MD: That's why I opened the film with her wisdom, "We don't live a thousand years." Where does that come from?! Zemene's attitude about her former tormenters was, "They're my family. I love them." When I went back to the village, I was like a protective mother, because I'd heard stories. Zemene had to hold me back. Her mother died when she was a baby and her father abandoned her and left her to the grandparents to raise. She taught me so much about patience and forgiveness. She just had this open heart.

Q: Why does Zemene's process of developing her fundraising speech serve as a throughline?

MD: The speech is like her diary. At the beginning you hear her voiceover. I bookend it at the end with her actual speech. I started the film in 2007 and we brought Zemene here after about five years. She raised all that money with her speech. Wasn't she good on stage?

Q: She was beyond good. I was blubbering.

MD: So I'm there filming in front. I have my camera on my monopod. Tears are streaming down and I'm trying to hold the camera steady. And all I'm thinking is, She thinks she's Beyonce! We had gotten her hair done. She had that sparkle in her eye.

Q: She evolves into this beautiful, powerful young woman before our eyes.

MD: I think it's a matter of her allowing hope to exist and having the courage to hang on. It was always there, but her confidence was allowed to blossom because Dr. Rick gave her the opportunity to get medical care.

Q: How has Zemene's life changed?

MD: Rick likes to ask kids, "What's the worst thing that ever happened to you?" If they say, "my back," he'll say, "That's the best thing that happened to you!" I think that's true in Zemene's case. If she hadn't had her back issue, she would have been married at the age of 12 or 13. She would be farming and following in the footsteps of generation after generation of women having to live these hard lives that are in jeopary of early death, with no education and no means for self-development.

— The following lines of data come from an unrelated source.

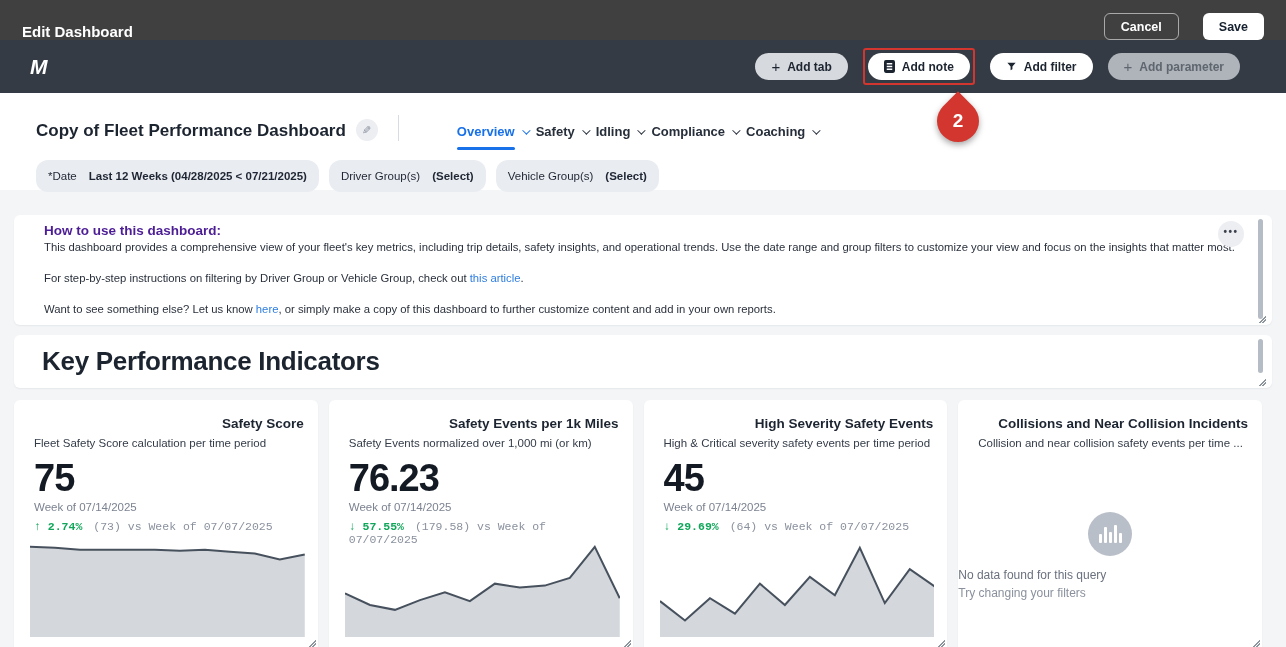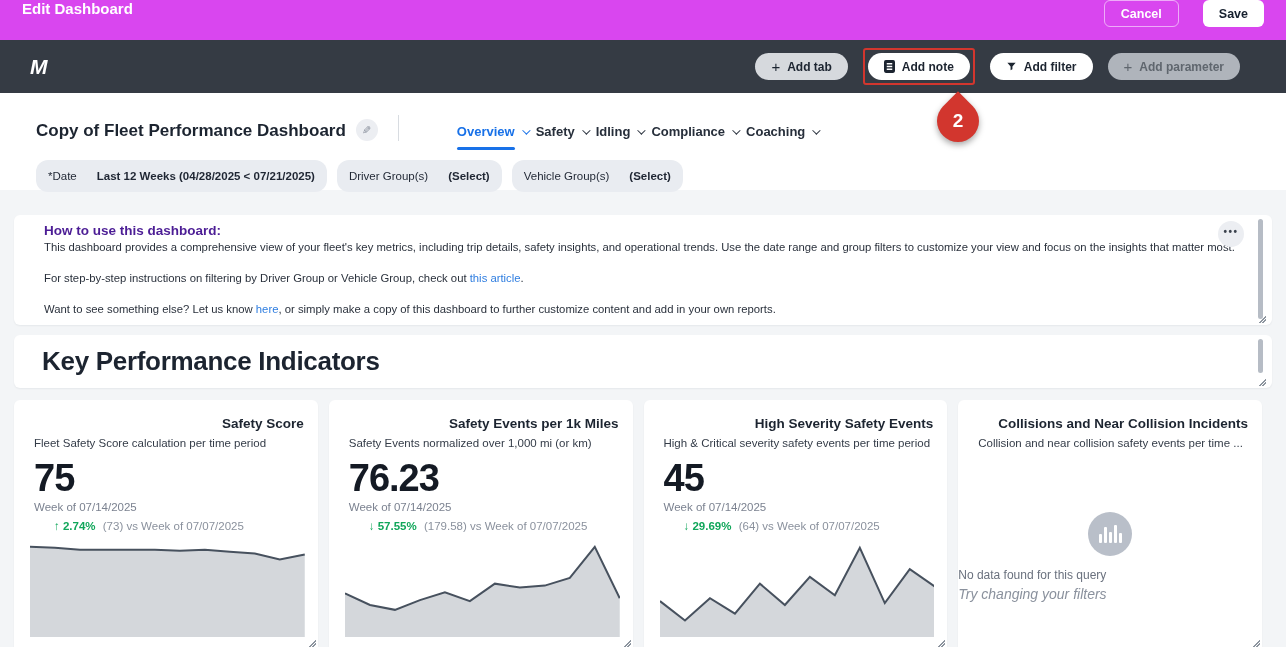--- a/index.html
+++ b/index.html
@@ -7,7 +7,7 @@
   body { font-family:"Liberation Sans","DejaVu Sans",sans-serif; background:#f3f5f7; position:relative; color:#1c2430; }
 
   
-  .topbar { height:40px; background:#d946ef; display:flex; align-items:flex-start; padding:0 22px; }
+  .topbar { height:40px; background:#404040; display:flex; align-items:flex-end; padding:0 22px; }
   .topbar-title { color:#fff; font-size:15px; font-weight:700; }
   .topbar-actions { margin-left:auto; display:flex; gap:24px; }
   .btn-cancel { height:27px; padding:0 16px; border:1px solid rgba(255,255,255,.55); border-radius:6px;

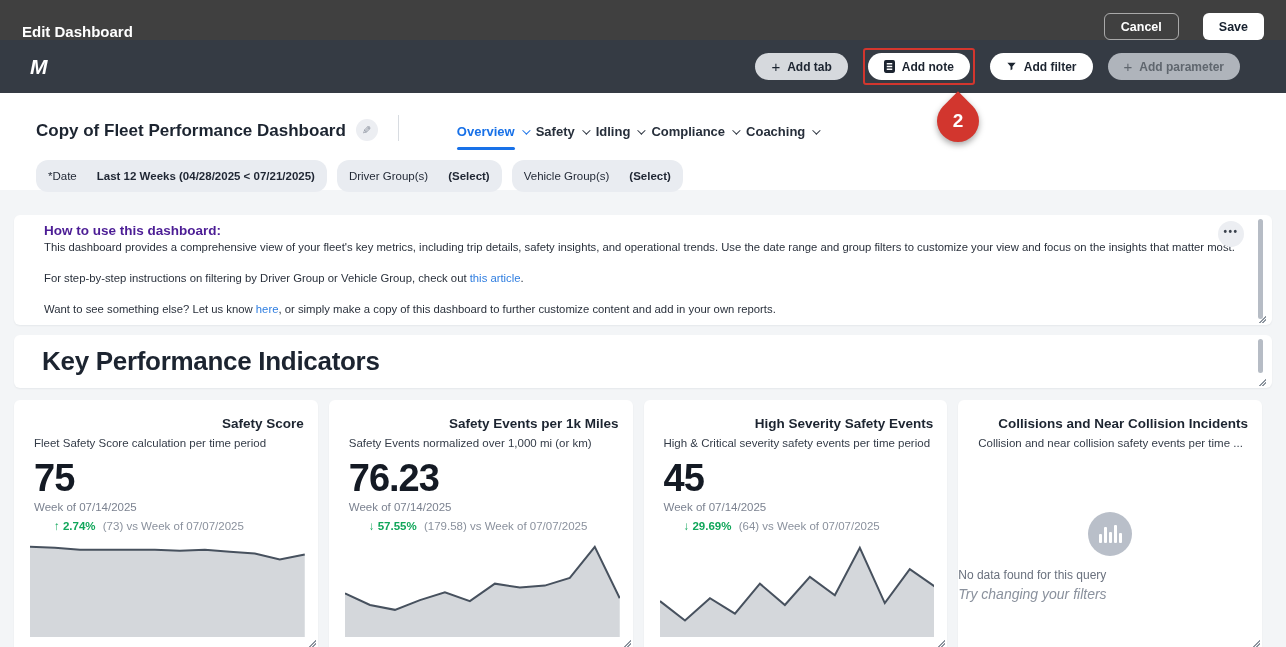--- a/index.html
+++ b/index.html
@@ -53,7 +53,7 @@
   .chips { display:flex; gap:10px; margin-top:19px; }
   .chip { height:32px; background:#e9ecf1; border-radius:12px; padding:0 12px; display:flex; align-items:center;
     font-size:11.5px; color:#1f2633; cursor:pointer; white-space:nowrap; }
-  .chip b { font-weight:700; margin-left:20px; }
+  .chip b { font-weight:700; margin-left:12px; }
 
   
   .body-area { position:relative; }

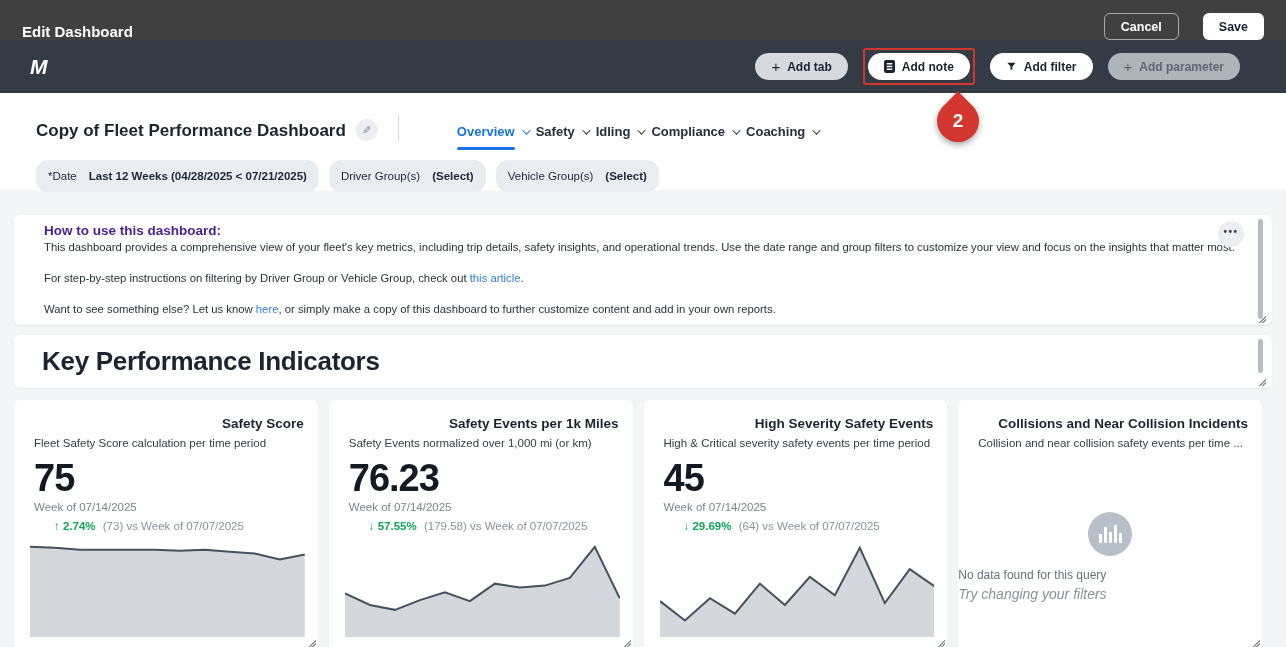--- a/index.html
+++ b/index.html
@@ -80,7 +80,7 @@
   .kpi-sub { font-size:11.5px; color:#343c48; margin-top:6px; white-space:nowrap; overflow:hidden; }
   .kpi-value { font-size:38px; font-weight:700; color:#141a24; margin-top:10px; line-height:1; letter-spacing:-1px; }
   .kpi-period { font-size:11.5px; color:#7b8290; margin-top:4px; }
-  .kpi-delta { font-size:11.5px; margin-top:7px; margin-left:20px; color:#8a919d; }
+  .kpi-delta { font-size:11.5px; margin-top:7px; margin-left:0; color:#8a919d;font-family:Liberation Mono, monospace; }
   .kpi-delta .arrow, .kpi-delta .pct { color:#10a65a; font-weight:700; }
   .kpi-delta .pct { margin-right:4px; }
   .sparkline { position:absolute; left:16px; right:13px; top:140px; height:97px; }

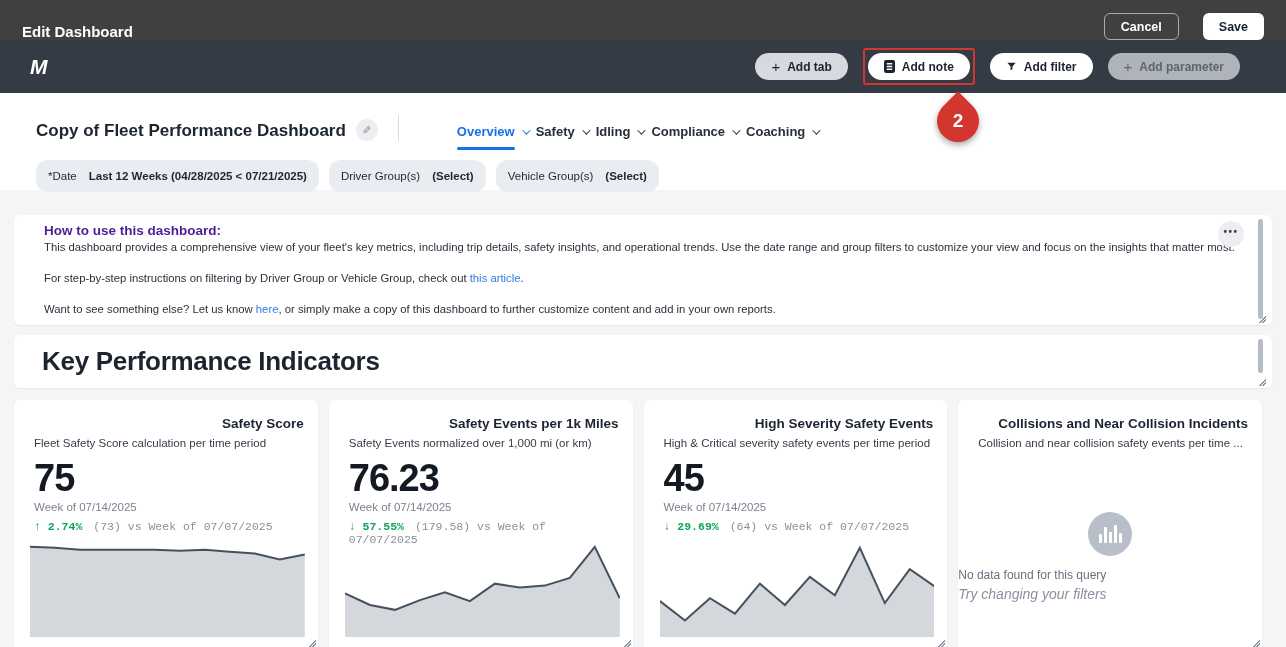--- a/index.html
+++ b/index.html
@@ -91,7 +91,7 @@
     display:flex; align-items:flex-end; justify-content:center; gap:2px; padding-bottom:13px; }
   .empty-icon i { display:block; width:3px; background:#fff; border-radius:1px; }
   .empty-title { font-size:12px; color:#6a717e; margin-top:12px; }
-  .empty-sub { font-size:14px; color:#8a919d; margin-top:4px;font-style:italic; }
+  .empty-sub { font-size:12px; color:#8a919d; margin-top:4px; }
 </style>
 </head>
 <body>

Q: Although your film looks at tough issues, we leave feeling as if we've just taken a beautiful journey. What were the driving aesthetic lights for you?

MD: First of all, it's not very hard to shoot over there because it's so beautiful. I went in September-October, after the monsoons. Everything's really lush and the yellow flowers are in bloom. It's almost like Terrence Malick shooting at twilight for Days of Heaven. Second, the people are so beautiful. Third, the love between family is so amazing that it's just pure joy to film. One of the things that I realized is how often you get stale when you're shooting in your own language. You're understanding the dialogue and you've heard it before or you've approached an interview like this before and you end up with the same frame. You're not looking at it visually. Over there, since I didn't know a lot about what they were saying and the translation came at a delay, I had to go on the gut. I was going on emotion. I didn't think: Oh, I need overage; I need a wideshot. I thought more about what made me feel and where I wanted to look. Aesthetically and emotionally I'm guided by the light.

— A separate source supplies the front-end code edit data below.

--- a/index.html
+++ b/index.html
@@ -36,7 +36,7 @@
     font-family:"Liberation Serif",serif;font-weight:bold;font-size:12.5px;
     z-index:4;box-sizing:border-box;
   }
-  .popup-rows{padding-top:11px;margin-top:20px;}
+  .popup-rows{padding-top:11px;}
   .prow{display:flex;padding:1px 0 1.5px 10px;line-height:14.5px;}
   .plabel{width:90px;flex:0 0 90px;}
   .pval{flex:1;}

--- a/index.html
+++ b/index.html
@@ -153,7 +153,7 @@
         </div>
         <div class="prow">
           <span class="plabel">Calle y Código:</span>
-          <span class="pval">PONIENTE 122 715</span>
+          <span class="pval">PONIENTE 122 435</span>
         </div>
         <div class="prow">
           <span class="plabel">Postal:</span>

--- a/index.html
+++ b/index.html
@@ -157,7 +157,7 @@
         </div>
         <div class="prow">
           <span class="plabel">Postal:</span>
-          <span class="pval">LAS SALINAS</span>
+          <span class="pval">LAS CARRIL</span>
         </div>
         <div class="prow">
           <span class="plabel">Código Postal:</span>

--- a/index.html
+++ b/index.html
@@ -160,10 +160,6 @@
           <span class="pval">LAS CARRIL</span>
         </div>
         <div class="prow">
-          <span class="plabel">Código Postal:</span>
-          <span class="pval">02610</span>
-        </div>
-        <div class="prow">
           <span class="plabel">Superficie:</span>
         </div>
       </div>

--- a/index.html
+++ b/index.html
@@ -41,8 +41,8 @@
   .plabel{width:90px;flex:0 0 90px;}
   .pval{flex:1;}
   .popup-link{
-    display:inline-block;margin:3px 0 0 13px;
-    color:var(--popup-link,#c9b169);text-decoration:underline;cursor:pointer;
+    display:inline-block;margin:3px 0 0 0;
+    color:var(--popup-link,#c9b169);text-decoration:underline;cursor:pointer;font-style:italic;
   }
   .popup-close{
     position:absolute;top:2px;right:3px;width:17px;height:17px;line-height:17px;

Q: Given the amount of shots where Zemene is looking directly at the camera, it appears that she, herself, provides light.

MD: That was a way for Zemene and me to connect, with me representing the audience. She's telling us her diary in the first person. So now and then I had her break that fourth wall and connect with us by looking right through the lens. This is her story.

* For disclosure, I am a keynoter at PacRim, and programmer of its mini-film fest.